Hi Shawn: I've been looking into the producer gas thing myself for a stationary engine co-generation application. The U.S. FEMA office published a fairly detailed booklet entitled "Construction of a simplified wood gas generator for fueling internal combustion engines in a petroleum emergency" thats fairly comprehensive. Sorry, I don't have a phone number. Try either FEMA in washington DC or the report was generated by the Oak Ridge national Lab in Oak Ridge Tenn.

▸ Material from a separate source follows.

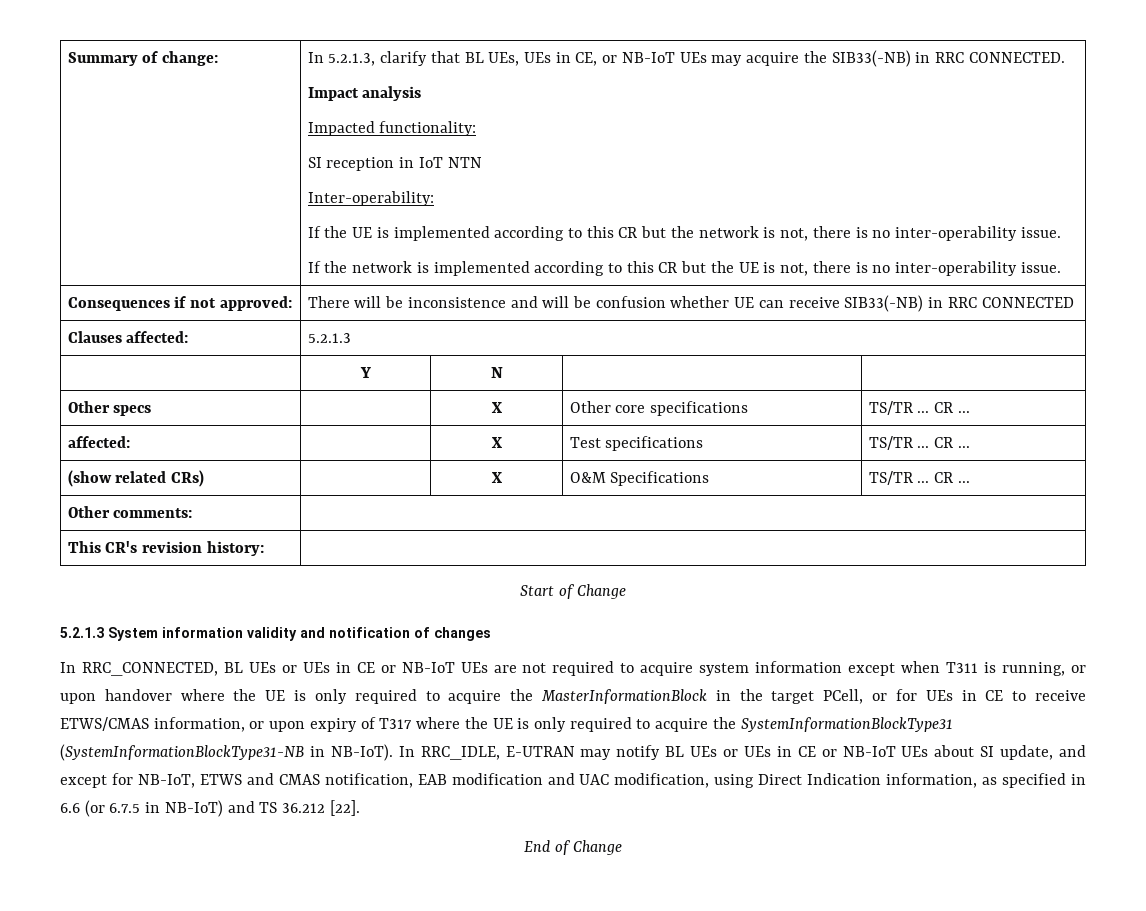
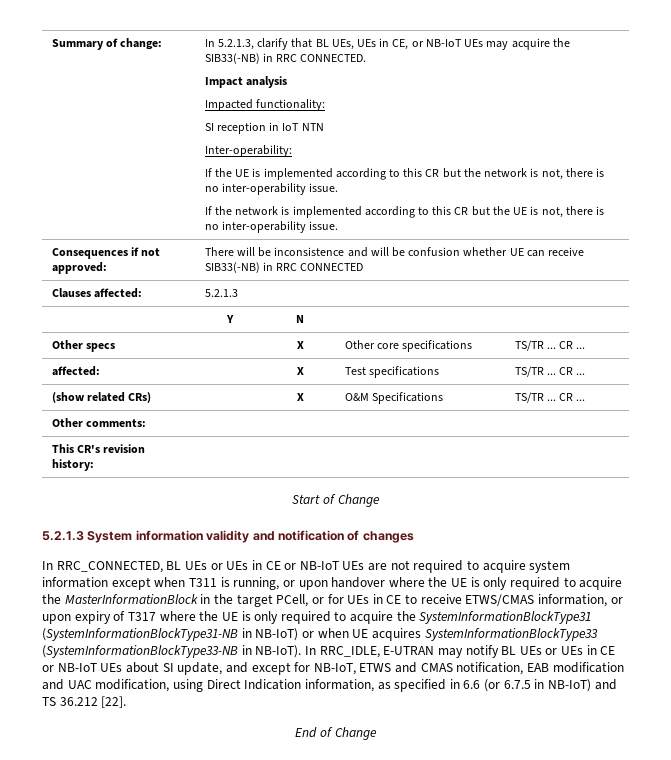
- In RRC_CONNECTED, BL UEs or UEs in CE or NB-IoT UEs are not required to acquire system information except when T311 is running, or upon handover where the UE is only required to acquire the MasterInformationBlock in the target PCell, or for UEs in CE to receive ETWS/CMAS information, or upon expiry of T317 where the UE is only required to acquire the SystemInformationBlockType31 (SystemInformationBlockType31-NB in NB-IoT).
+ In RRC_CONNECTED, BL UEs or UEs in CE or NB-IoT UEs are not required to acquire system information except when T311 is running, or upon handover where the UE is only required to acquire the MasterInformationBlock in the target PCell, or for UEs in CE to receive ETWS/CMAS information, or upon expiry of T317 where the UE is only required to acquire the SystemInformationBlockType31 (SystemInformationBlockType31-NB in NB-IoT) or when UE acquires SystemInformationBlockType33 (SystemInformationBlockType33-NB in NB-IoT).

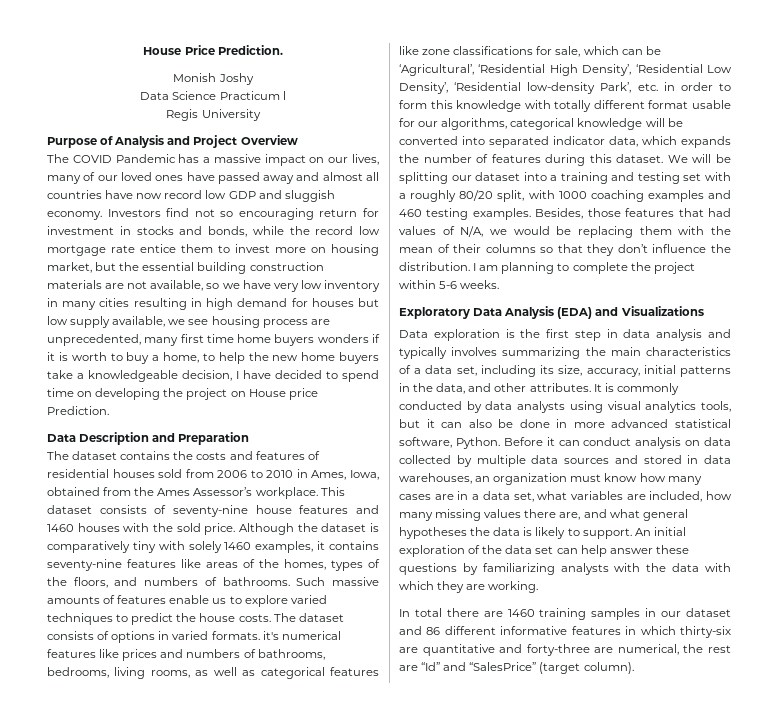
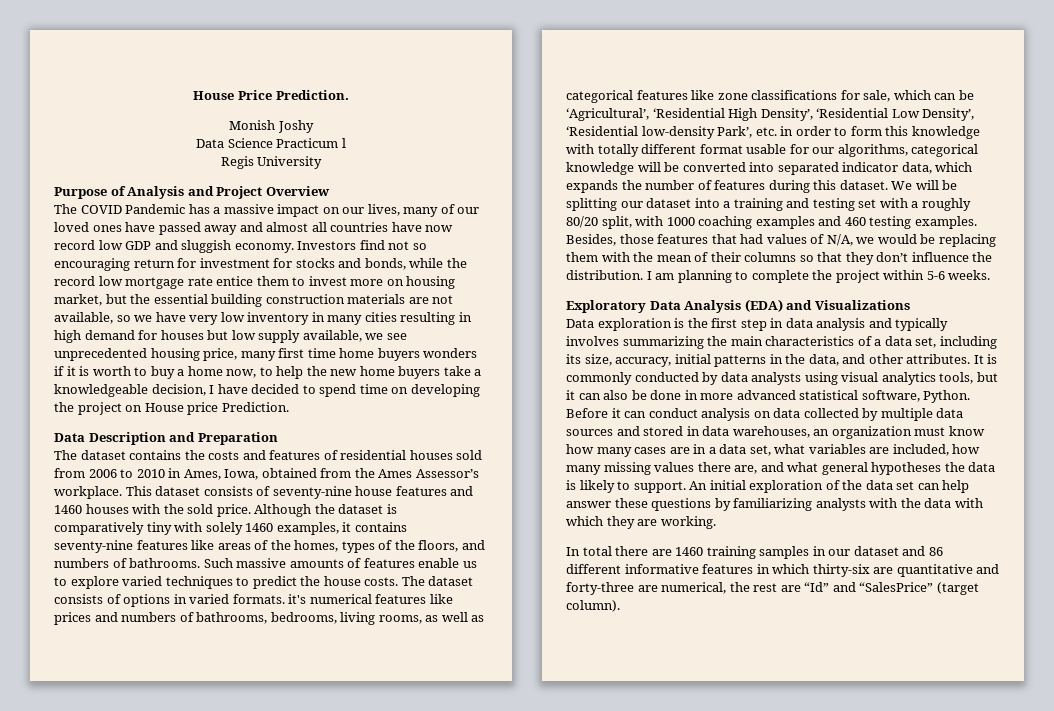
- Investors find not so encouraging return for investment in stocks and bonds, while the record low mortgage rate entice them to invest more on housing market, but the essential building construction materials are not available, so we have very low inventory in many cities resulting in high demand for houses but low supply available, we see housing process are unprecedented, many first time home buyers wonders if it is worth to buy a home, to help the new home buyers take a knowledgeable decision, I have decided to spend time on developing the project on House price Prediction.
+ Investors find not so encouraging return for investment for stocks and bonds, while the record low mortgage rate entice them to invest more on housing market, but the essential building construction materials are not available, so we have very low inventory in many cities resulting in high demand for houses but low supply available, we see unprecedented housing price, many first time home buyers wonders if it is worth to buy a home now, to help the new home buyers take a knowledgeable decision, I have decided to spend time on developing the project on House price Prediction.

Also, the mother earth news published several stories about producer gas and gasifiers. issues number 71, 73, 69, and technical reprint #1 as well as a set of plans that used to be available. The back of the FEMA publication will give you several more resources. Good luck. Let us know how you made out. john

-- john leake (natlivent@pcpros.net), February 07, 2000.


Alternative fuel. Several years ago I worked with an idea about reusing "blow by" from an engine to run the engine. By processing the blowby, one can help reduce emissions and also reburn the waste thereby increasing mpg. My interest was again rekindled by the info site above. I will try again to simplify my design and see if I can get the danged thing to work correctly. My previous trials were conclusive--vehicle ran fine but the blasted milage wasn't a bit better. I KNOW with a little more tinkerin it could be what I first envisioned. I've also built gasoline carbs and they worked great. Only thing with them-they were big, bulky and an absolute dog to build. Gas guzzlers changed into gas sippers. It can be done-I've don it! Would like to hear from other "cheap skates" that hate to be robbed and lied to from Detroit. There is ALWAYS a better, cheaper and more enviromentally safe way to do things.

-- hoot gibson (hoot@wworld.com), February 07, 2000.

www.eren.doe.gov/ Dept of energy, good article on biogas

-- stan (sopal@net-port.com), February 13, 2000.

Has anybody built a "Pogue" type carb system and have it work? If so, what kind of mpg did you attain? I've not tryied that design but have built several with the same concept. They worked and worked well but not equal to the results of the original Pogue. I'm using L.P. for motorfuel now and have been for several years. Comments?